Uncertainty Quantification via Hölder Divergence for Multi-View Representation Learning
Yan Zhang, Ming Li, Chun Li, Zhaoxia Liu, Ye Zhang, Fei Richard Yu
TL;DR
This work tackles uncertainty in multi-view representation learning by introducing an uncertainty-aware framework based on Hölder divergence (HD), Dirichlet modeling, and Dempster–Shafer fusion (HDMVL). By replacing the traditional KL objective with Hölder divergence in a variational Dirichlet backbone, the method provides calibrated uncertainty estimates and improved fusion across modalities. The authors derive a HPD-based ELBO for Dirichlet distributions, incorporate a pseudo-view for richer cross-view interactions, and fuse evidence via DS theory, achieving state-of-the-art results on RGB-D classification and multi-view clustering benchmarks. The approach demonstrates robustness to incomplete or noisy data and yields practical gains in recognition and clustering accuracy, highlighting the value of HD in uncertainty quantification for multi-view learning.
Abstract
Evidence-based deep learning represents a burgeoning paradigm for uncertainty estimation, offering reliable predictions with negligible extra computational overheads. Existing methods usually adopt Kullback-Leibler divergence to estimate the uncertainty of network predictions, ignoring domain gaps among various modalities. To tackle this issue, this paper introduces a novel algorithm based on Hölder Divergence (HD) to enhance the reliability of multi-view learning by addressing inherent uncertainty challenges from incomplete or noisy data. Generally, our method extracts the representations of multiple modalities through parallel network branches, and then employs HD to estimate the prediction uncertainties.
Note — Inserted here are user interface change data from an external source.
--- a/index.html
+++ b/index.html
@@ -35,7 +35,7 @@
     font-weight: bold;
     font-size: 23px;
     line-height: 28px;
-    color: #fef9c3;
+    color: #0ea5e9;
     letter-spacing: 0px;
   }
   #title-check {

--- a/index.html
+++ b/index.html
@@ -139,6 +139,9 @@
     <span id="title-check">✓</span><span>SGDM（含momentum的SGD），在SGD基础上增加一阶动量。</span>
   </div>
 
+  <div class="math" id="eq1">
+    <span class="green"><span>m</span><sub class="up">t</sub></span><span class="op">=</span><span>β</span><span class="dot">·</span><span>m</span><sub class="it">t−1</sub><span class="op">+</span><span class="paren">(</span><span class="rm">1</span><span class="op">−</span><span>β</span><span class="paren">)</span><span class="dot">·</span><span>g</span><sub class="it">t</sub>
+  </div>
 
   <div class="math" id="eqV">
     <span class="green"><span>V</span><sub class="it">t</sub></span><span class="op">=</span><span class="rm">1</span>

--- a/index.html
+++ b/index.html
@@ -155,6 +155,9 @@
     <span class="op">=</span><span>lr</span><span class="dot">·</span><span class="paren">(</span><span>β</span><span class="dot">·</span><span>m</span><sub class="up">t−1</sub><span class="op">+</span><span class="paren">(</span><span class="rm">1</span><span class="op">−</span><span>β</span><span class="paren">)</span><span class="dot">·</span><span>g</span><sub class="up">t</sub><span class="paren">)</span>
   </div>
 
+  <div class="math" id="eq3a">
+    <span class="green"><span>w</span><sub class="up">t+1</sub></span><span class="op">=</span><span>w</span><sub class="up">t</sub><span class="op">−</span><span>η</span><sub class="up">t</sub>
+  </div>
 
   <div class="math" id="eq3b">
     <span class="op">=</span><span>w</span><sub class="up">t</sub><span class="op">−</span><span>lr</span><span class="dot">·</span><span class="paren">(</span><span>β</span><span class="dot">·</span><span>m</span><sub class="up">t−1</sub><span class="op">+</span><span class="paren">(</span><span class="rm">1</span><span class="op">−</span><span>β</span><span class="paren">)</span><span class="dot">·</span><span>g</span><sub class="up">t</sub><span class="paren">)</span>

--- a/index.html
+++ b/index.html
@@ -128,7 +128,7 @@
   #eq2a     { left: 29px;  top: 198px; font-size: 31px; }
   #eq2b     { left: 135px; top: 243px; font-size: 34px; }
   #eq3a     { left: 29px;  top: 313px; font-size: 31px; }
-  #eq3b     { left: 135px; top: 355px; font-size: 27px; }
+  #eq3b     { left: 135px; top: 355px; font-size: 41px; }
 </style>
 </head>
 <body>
Through the Dempster-Shafer theory, integration of uncertainty from different modalities, thereby generating a comprehensive result that considers all available representations. Mathematically, HD proves to better measure the ``distance'' between real data distribution and predictive distribution of the model and improve the performances of multi-class recognition tasks. Specifically, our method surpass the existing state-of-the-art counterparts on all evaluating benchmarks. We further conduct extensive experiments on different backbones to verify our superior robustness. It is demonstrated that our method successfully pushes the corresponding performance boundaries. Finally, we perform experiments on more challenging scenarios, \textit{i.e.}, learning with incomplete or noisy data, revealing that our method exhibits a high tolerance to such corrupted data.